The two menus featured here are from the King’s dinner in 1924 and his lunch in 1909. The latter menu also features the tell-tale signs of this cultural confusion with French dishes dressed in Béchamel sauce served alongside Partridges, again, but this time marinated in sherry, sherry vinegar and juniper berries before being barbecued in the traditional Spanish asado style over a charcoal pit.
Perhaps this Franco-Spanish culinary fusion at the royal dining table was caused by a constant stream of head royal chefs gracing the King’s kitchens.
Alfonso XIII had the unique distinction of being born a King and therefore being born with his own royal chef at the waiting. His father, Alfonso XII, had died during his wife’s pregnancy, so when the newborn Alfonso XIII poked his head into the world he was immediately the King of Spain. During his opening hours of life, he perhaps felt like a culinary preparation too, when he was carried naked on a silver tray to be presented to the royal court and Prime Minister as proof of birth and gender.
His mother, Queen Maria Christina, acted as regent until Alfonso XIII turned sixteen.
Up until the King was 8 years-old the head chef was the Spaniard, Loreto Capella Olasagasti, who had commenced his duties in 1883 for the late Alfonso XII. He retired in 1894 and would make a brief return thirteen years later; but not before two French chefs, Eduard Capdeville and Alfonso Berger, and another Spanish chef, José Fermández, had each impressed the royal court with their culinary skills and preparations.
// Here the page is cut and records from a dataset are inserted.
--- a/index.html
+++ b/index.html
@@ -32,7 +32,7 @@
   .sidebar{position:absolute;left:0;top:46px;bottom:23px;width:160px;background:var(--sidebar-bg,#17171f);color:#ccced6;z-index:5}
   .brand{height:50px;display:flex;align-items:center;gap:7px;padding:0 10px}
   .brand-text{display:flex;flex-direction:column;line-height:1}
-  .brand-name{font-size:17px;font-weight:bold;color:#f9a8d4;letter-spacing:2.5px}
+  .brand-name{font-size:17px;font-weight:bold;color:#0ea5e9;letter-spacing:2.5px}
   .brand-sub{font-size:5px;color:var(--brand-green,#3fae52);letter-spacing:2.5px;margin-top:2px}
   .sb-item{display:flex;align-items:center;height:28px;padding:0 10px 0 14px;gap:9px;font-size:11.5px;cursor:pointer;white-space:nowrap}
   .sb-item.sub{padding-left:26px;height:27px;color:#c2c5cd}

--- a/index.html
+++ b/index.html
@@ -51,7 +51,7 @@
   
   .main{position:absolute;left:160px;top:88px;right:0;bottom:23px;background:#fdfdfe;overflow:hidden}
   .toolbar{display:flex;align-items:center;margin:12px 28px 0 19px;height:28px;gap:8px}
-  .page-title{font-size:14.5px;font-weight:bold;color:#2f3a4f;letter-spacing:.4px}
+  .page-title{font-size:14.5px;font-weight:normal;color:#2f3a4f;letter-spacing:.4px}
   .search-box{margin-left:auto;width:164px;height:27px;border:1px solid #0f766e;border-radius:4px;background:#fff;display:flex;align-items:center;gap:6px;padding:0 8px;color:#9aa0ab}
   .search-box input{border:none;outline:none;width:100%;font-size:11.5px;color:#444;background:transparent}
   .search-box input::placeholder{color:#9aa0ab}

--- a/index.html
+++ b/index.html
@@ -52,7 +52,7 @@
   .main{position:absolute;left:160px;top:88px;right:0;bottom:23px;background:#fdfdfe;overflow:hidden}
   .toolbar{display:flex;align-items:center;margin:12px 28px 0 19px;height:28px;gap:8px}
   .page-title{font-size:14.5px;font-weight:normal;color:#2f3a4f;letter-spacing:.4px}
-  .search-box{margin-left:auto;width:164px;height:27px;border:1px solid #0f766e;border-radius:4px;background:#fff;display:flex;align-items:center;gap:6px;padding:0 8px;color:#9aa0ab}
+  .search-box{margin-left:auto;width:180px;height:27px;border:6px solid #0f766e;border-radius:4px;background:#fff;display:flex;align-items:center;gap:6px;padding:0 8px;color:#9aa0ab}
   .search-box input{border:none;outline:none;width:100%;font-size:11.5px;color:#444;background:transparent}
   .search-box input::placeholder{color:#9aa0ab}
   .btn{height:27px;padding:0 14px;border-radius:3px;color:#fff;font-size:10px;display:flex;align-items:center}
The last chef to Alfonso XIII was again a Frenchman, Gaston Macheral, who oversaw the royal kitchens through to 1931 when the Spanish King and Queen were forced to flee into exile as a republic was proclaimed.
Royal chef, Eduard Capdeville, gave an insight into perhaps why there was a high turnover in royal chefs at the Spanish Court. He once revealed that when he arrived at the palace in 1894, the kitchens were in a poor working state and, in his view, were wanting in hygiene and cleanliness. Of the kitchen staff he complained that their jealousies and rivalries were to such an extent that it compromised the entire service.
Capdeville was also less than subtle about a culture of pilfering revealing that “the best provisions disappeared towards any other place except the royal tables”.
Both these menu-cards are from when Alfonso XIII was married to Queen Victoria Eugenie, the granddaughter of Britain’s Queen Victoria; and carry the couple’s dual monogram of the letter ‘A’ intertwined with the letter ‘V’.
Royal Couple: King Alfonso XIII and Queen Victoria Eugenie in 1930, one year ahead of their exile.